By the way, have you ever heard of the Pierce Arrow Motor Car Company? You have not? Well, that is because they went bankrupt during the Great Depression. But I digress.

So, do you think our public officials have learned the lessons of history?

In 2017, Janet Yellen, who served as the Federal Reserve Chair at the time, said that the banking system is "much stronger" due to Fed supervision and higher capital levels. She followed that up with what I believe will be a history-making statement. Yellen predicted that because of the Fed's measures, another financial crisis is unlikely "in our lifetime."

I also want to remind you that this is the same Janet Yellen who said on December 11, 2007 (right before the market began to meltdown):

I don't foresee conditions in the banking sector getting as bleak as during the credit crunch of the early 1990s...

Well, in some ways, she was right. The conditions in 2008 were much worse.

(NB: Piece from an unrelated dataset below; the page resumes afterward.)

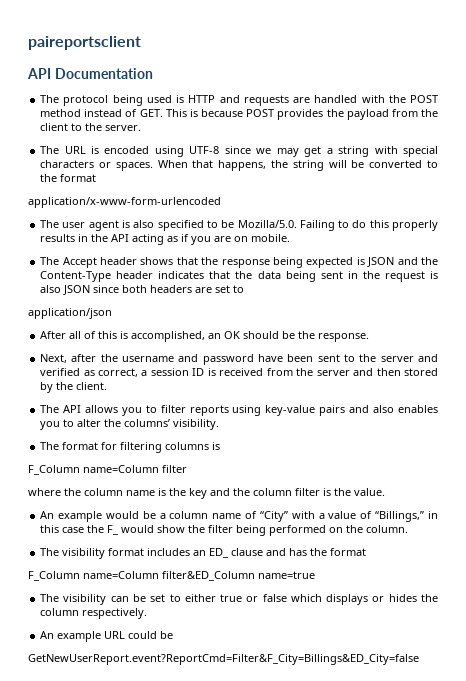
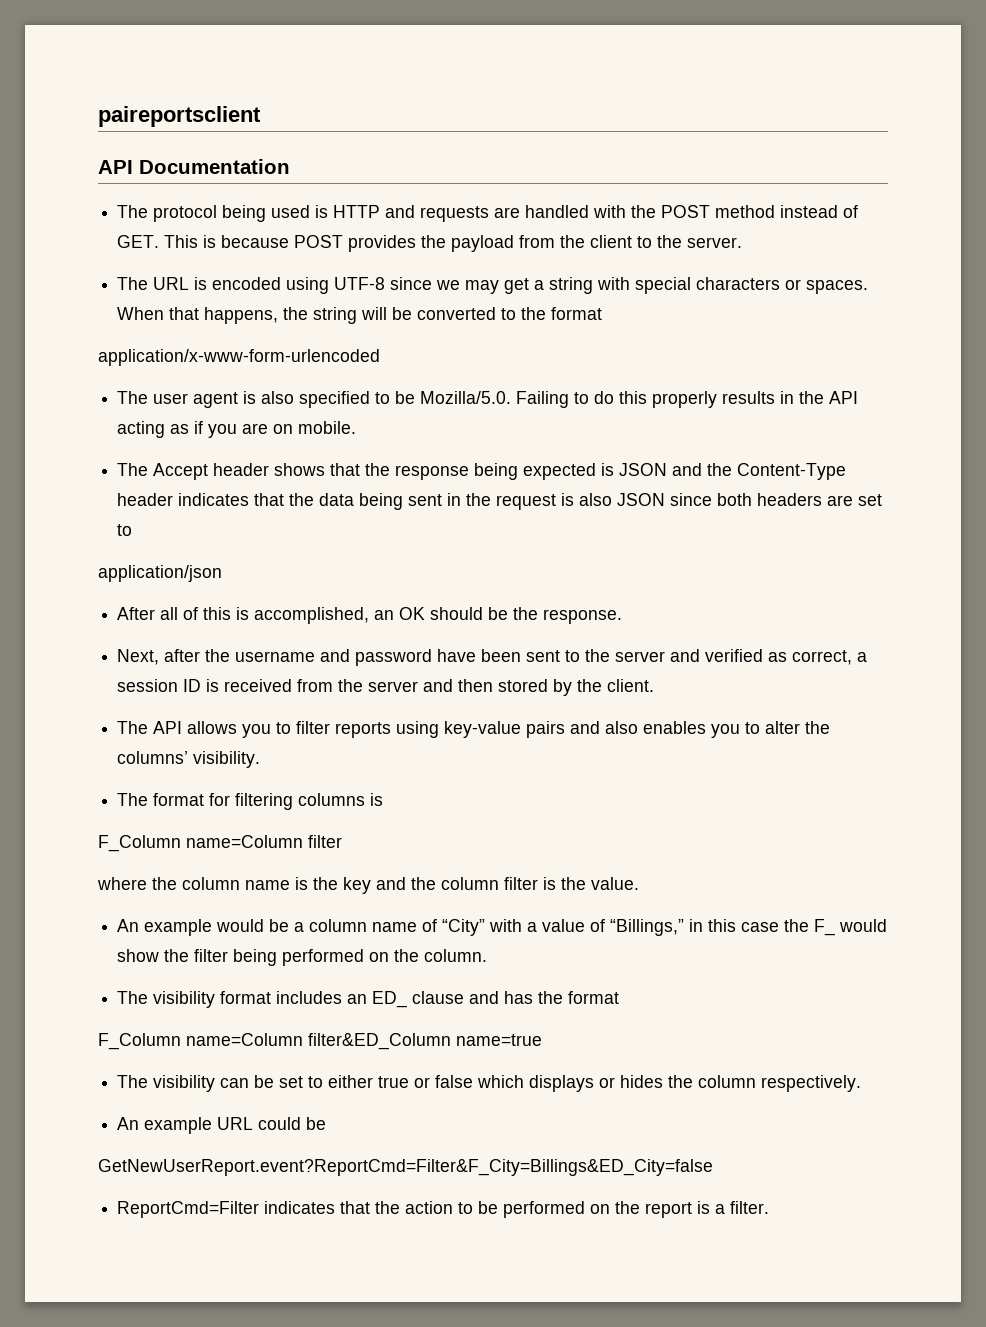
+ ReportCmd=Filter indicates that the action to be performed on the report is a filter.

Back in 2017, right after Ms. Yellen made her more recent proclamation about the "new and improved" banking system, I penned an article noting the following:

In 10 years from now, we will likely be adding Janet Yellen to the list of those who lacked the foresight to see what history should have taught them... I am sorry to tell you this Ms. Yellen, but history's lesson will be learned the hard way by those who have failed to already learn from the past, as Mr. Santayana has warned. This time is not different.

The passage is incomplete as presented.